# Cub Cadet 2135 Belt keeps breaking



## millwaukee.steve (7 mo ago)

PTO belt keeps breaking, put on a new one and I can smell rubber after like 3 min of running.

Ive got a video of it running the belt is jumping all over the place








New video by Chris Burkhardt







photos.app.goo.gl













New item by Chris Burkhardt







photos.app.goo.gl





Any advice? Research I have done suggests the pully, it looks good spins easy and doesn't wobble but if ppl here think that might fix it I would be willing to try.

This is a new problem worked great for years now quickly starting running through belts.

Thanks for the help


----------



## HarveyW (Sep 15, 2014)

Your video reveals that your belt has too much "play" or "slop". Is there a spring tensioner in the system. Maybe replace the spring? Or figure a way to increase tension on the belt. You may be using an aftermarket belt that is longer than an OEM belt? 

Double check your belt routing. Make certain the belt is not going over a stud guide instead of inside. Feel all of the deck pulley bearings for hang ups or vertical slop.


----------



## millwaukee.steve (7 mo ago)

OK thanks for the reply I will try that.

There is a spring tensioner, funny thing is it seemed harder to pull back the last two times, almost like the belt was slightly too small. I will see if I can adjust it.
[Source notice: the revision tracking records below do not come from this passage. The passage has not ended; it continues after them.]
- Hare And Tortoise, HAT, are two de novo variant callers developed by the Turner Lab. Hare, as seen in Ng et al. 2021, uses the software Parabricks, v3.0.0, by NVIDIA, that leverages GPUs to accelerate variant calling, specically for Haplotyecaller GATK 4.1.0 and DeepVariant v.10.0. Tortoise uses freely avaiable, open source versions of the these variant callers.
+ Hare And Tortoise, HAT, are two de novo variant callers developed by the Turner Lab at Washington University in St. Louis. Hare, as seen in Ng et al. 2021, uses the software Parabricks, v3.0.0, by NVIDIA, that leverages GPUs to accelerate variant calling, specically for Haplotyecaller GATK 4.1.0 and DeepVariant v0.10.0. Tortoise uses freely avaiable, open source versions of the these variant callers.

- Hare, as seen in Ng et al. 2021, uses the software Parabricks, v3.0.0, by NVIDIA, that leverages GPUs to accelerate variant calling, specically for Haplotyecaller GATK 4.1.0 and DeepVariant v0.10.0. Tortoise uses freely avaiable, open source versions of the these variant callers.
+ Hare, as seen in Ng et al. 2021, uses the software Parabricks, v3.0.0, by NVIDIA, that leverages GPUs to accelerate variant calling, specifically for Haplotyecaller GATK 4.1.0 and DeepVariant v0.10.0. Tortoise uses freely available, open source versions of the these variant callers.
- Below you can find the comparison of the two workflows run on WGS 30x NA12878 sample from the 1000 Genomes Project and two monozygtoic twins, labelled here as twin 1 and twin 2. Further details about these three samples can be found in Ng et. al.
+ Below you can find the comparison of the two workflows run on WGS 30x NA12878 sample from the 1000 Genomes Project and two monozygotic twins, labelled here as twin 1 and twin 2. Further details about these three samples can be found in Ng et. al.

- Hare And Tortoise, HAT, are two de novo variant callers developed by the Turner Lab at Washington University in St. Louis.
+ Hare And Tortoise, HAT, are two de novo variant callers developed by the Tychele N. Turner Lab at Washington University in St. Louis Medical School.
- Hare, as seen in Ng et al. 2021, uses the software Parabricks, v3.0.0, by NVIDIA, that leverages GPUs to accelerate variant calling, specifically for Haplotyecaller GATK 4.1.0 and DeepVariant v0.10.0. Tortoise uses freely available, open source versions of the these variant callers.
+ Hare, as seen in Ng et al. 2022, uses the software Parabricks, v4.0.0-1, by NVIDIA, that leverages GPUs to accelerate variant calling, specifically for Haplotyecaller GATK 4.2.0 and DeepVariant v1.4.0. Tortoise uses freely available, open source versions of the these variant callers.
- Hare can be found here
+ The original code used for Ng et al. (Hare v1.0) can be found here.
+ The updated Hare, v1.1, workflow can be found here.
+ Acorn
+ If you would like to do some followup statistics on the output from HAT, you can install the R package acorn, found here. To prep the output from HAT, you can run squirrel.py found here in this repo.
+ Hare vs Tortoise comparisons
It is an aftermarket belt, I will see if I can get an OEM belt.


----------



## Bob Driver (Nov 1, 2017)

There is no such thing as a OEM mower belt. What mower OEM actually makes V-belts? NONE... It's either a Gates, Dayco, or Goodyear belt. They supply the mower OEM the belt in their $.25 packaging sleeve and the OEM marks it up 4X what you could buy the same size belt for at your local NAPA. 

I'm seeing a CC2135, with a 38" deck, takes a 1/2" x 59" belt. Below are two universal belt #'s for that size belt. Walk into any NAPA or decent sized auto parts store and give the Knucklehead behind the parts counter one of these part #'s to look up on their computer and tell them you want it in Gates, Dayco, or Goodyear. It won't be near the $35 Cub Cadet is going to want for the exact same belt

When they ask what it goes on, I always tell them I'm building a helicopter out of an old washing machine, just to see the look on their face 

A57
4L590


----------



## millwaukee.steve (7 mo ago)

Thanks guys, I went to an OPE store and they charged me 2x what amazon did for OEM but at least I was able to eliminate that as a cause.
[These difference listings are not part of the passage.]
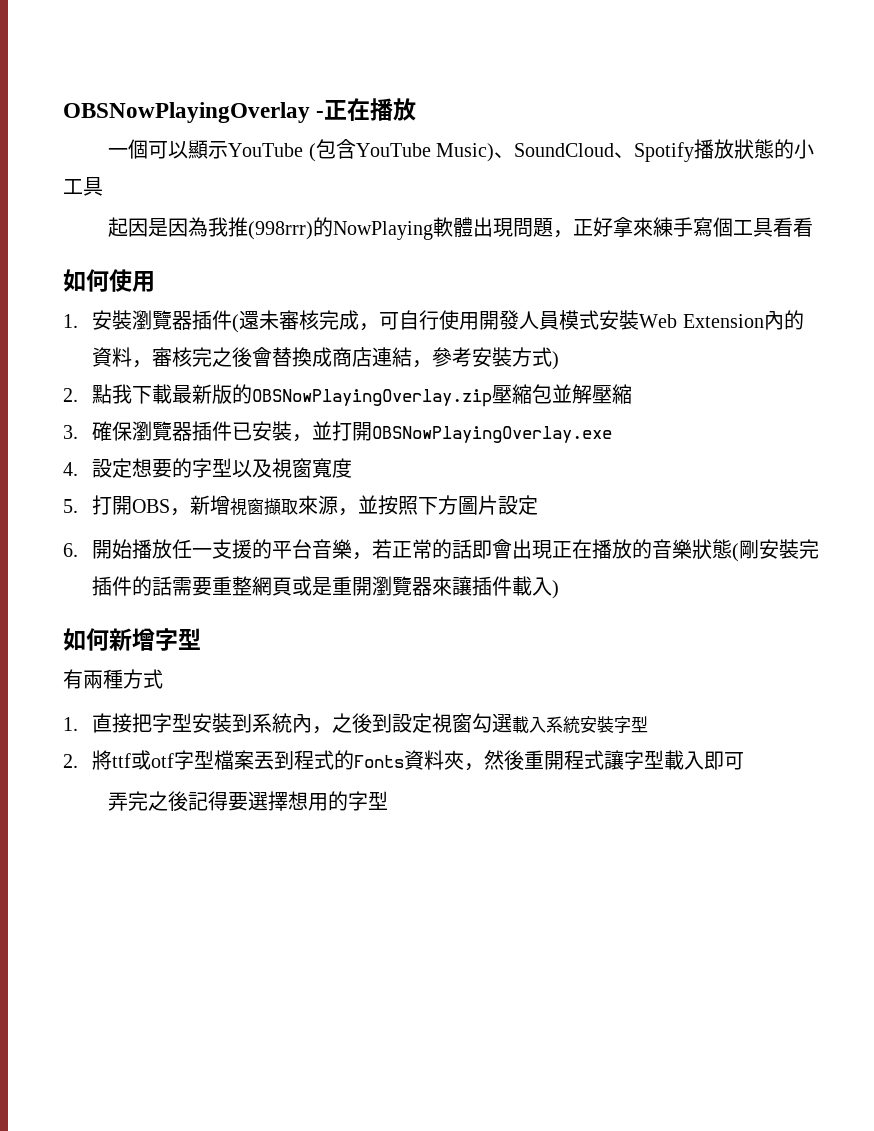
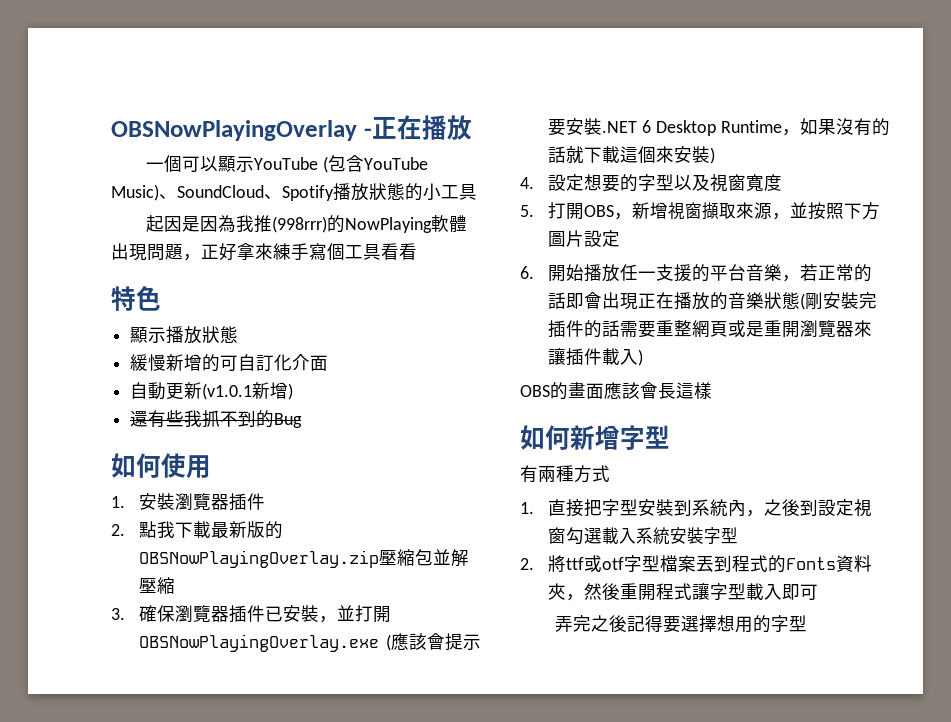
+ 特色
+ 顯示播放狀態
+ 緩慢新增的可自訂化介面
+ 自動更新(v1.0.1新增)
+ 還有些我抓不到的Bug
- 1.安裝瀏覽器插件(還未審核完成，可自行使用開發人員模式安裝Web Extension內的資料，審核完之後會替換成商店連結，參考安裝方式)
+ 1.安裝瀏覽器插件
- 3.確保瀏覽器插件已安裝，並打開OBSNowPlayingOverlay.exe
+ 3.確保瀏覽器插件已安裝，並打開OBSNowPlayingOverlay.exe (應該會提示要安裝.NET 6 Desktop Runtime，如果沒有的話就下載這個來安裝)
+ OBS的畫面應該會長這樣

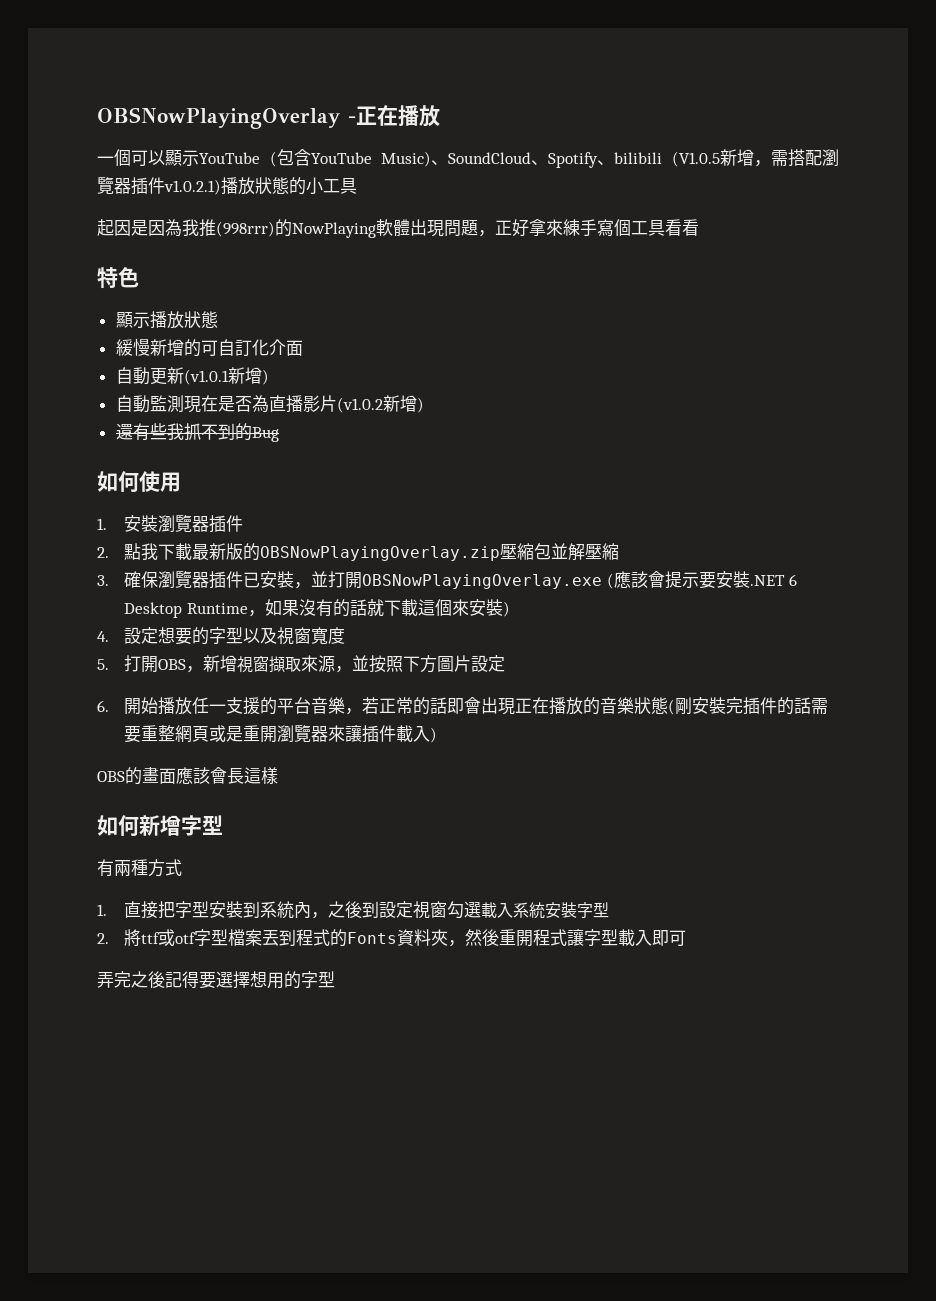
- 一個可以顯示YouTube (包含YouTube Music)、SoundCloud、Spotify播放狀態的小工具
+ 一個可以顯示YouTube (包含YouTube Music)、SoundCloud、Spotify、bilibili (V1.0.5新增，需搭配瀏覽器插件v1.0.2.1)播放狀態的小工具
+ 自動監測現在是否為直播影片(v1.0.2新增)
I think ultimately what it was is one of the pullys had some slop in it, if you check the angle here it looks down a couple of degrees.

I was able to tighten down the arm and I think that streighted it out.








New item by Chris Burkhardt







photos.app.goo.gl





It was raining so haven't mowed yet but here is final result, a lot less slop (this is still the Amazon belt still waiting on OEM from OPE)








New video by Chris Burkhardt







photos.app.goo.gl





Appreciate the help


----------